DESCRIPTION OF THE TASK: Please transcribe the listing in its entirety, character for character.

PROVIDED RECORDS:
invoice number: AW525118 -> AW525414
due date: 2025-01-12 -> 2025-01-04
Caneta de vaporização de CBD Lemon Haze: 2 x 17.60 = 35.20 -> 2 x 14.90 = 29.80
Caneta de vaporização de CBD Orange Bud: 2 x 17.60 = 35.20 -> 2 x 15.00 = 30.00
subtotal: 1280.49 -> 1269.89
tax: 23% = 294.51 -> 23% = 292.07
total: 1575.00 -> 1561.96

COMPLETED EXERCISE:
invoice number: AW525118 -> AW525414
due date: 2025-01-12 -> 2025-01-04
Caneta de vaporização de CBD Lemon Haze: 2 x 17.60 = 35.20 -> 2 x 14.90 = 29.80
Caneta de vaporização de CBD Orange Bud: 2 x 17.60 = 35.20 -> 2 x 15.00 = 30.00
subtotal: 1280.49 -> 1269.89
tax: 23% = 294.51 -> 23% = 292.07
total: 1575.00 -> 1561.96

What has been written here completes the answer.